Data excerpts:
____________________

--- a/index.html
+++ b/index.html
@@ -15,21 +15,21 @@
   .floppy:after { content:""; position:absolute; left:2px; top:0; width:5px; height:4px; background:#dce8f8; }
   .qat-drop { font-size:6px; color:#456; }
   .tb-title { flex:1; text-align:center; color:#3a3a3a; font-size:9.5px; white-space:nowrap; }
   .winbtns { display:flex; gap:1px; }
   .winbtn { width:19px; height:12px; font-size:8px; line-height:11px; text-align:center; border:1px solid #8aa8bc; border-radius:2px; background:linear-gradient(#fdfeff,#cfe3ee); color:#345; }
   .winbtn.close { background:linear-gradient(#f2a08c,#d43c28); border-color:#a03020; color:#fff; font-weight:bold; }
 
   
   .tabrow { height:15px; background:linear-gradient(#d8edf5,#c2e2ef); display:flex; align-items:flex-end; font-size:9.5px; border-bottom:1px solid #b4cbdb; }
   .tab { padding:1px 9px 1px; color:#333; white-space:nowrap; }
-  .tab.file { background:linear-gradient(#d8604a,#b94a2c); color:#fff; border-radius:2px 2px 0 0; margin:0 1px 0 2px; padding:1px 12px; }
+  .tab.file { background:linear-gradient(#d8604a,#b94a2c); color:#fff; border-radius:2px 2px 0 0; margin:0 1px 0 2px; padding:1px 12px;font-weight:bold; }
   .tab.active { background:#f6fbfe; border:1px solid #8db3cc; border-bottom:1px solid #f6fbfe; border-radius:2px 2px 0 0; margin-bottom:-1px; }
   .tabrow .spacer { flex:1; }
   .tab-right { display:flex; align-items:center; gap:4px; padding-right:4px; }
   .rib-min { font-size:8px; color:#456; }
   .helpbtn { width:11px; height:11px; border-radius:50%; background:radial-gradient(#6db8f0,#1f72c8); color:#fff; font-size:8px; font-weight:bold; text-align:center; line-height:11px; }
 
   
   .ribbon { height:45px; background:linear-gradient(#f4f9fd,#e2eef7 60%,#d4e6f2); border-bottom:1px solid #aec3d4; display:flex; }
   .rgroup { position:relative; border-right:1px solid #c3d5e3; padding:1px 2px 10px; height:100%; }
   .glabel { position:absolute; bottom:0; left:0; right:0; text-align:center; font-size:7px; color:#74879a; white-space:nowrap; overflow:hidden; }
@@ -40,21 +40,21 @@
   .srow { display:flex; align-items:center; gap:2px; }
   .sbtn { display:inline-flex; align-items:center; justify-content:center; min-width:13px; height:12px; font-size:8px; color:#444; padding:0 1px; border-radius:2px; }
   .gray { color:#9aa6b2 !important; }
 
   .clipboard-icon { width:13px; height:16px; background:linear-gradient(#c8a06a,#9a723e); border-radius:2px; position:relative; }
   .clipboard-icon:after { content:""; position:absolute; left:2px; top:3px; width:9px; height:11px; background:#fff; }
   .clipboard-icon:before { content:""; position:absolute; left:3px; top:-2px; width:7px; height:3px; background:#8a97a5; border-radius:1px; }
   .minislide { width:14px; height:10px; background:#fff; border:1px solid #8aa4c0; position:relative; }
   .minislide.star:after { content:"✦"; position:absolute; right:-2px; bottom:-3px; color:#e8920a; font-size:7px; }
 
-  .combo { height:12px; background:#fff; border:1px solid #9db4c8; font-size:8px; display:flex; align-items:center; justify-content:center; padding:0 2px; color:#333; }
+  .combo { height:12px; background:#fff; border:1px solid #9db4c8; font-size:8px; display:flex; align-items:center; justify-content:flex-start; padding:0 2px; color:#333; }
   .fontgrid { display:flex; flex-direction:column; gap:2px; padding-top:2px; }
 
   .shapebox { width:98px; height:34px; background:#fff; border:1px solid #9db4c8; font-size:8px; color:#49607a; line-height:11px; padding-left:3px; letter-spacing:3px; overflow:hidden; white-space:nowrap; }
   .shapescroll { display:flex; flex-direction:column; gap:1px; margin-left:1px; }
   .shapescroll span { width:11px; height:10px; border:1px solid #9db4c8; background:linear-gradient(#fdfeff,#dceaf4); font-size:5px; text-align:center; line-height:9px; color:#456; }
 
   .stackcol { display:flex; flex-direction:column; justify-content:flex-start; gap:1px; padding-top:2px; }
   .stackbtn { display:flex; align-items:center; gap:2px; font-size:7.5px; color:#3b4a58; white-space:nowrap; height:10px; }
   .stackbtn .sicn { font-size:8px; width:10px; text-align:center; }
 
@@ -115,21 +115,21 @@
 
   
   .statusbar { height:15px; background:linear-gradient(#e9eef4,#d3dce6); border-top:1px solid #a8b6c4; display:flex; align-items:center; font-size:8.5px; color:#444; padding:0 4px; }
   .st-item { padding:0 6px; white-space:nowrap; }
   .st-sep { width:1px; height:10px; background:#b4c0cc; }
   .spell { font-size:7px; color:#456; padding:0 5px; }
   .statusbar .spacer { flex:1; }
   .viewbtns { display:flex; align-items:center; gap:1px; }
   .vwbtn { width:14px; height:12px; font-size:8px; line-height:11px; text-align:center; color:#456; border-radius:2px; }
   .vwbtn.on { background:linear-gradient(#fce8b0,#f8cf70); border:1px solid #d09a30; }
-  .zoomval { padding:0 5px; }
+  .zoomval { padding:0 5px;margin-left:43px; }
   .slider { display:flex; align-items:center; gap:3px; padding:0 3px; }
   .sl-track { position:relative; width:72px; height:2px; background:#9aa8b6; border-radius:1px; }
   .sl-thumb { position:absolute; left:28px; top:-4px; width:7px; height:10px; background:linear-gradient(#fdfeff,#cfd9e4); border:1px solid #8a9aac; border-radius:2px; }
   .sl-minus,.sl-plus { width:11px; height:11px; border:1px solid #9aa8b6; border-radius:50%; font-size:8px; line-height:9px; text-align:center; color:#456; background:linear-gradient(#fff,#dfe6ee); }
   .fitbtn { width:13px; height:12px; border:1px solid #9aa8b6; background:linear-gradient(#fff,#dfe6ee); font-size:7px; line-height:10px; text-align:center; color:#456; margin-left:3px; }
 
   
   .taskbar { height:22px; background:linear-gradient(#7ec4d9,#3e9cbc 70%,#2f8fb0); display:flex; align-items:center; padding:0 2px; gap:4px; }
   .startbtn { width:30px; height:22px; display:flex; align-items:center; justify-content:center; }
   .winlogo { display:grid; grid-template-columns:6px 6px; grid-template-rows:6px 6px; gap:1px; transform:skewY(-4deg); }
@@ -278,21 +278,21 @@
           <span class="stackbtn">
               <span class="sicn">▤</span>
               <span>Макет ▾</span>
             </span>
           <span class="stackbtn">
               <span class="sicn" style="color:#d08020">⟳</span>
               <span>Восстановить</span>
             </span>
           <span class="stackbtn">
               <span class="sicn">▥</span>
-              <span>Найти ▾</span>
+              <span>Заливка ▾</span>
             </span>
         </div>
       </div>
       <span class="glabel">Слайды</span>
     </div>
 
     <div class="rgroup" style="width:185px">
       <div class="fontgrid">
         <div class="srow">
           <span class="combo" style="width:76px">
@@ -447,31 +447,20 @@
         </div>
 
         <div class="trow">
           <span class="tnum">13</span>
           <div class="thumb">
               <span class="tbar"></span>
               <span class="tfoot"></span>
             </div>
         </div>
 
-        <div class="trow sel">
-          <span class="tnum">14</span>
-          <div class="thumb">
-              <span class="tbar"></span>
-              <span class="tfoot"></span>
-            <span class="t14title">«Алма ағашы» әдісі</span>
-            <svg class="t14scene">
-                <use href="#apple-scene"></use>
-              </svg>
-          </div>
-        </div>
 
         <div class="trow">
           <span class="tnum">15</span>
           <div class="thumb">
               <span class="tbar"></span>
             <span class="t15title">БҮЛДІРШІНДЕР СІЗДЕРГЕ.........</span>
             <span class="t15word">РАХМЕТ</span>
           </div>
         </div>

____________________

■ **YOUR INSTRUCTIONS**: Tally the lines above with "hidden", please; number only.

■ **OUTPUT OF THE EXERCISE**: 2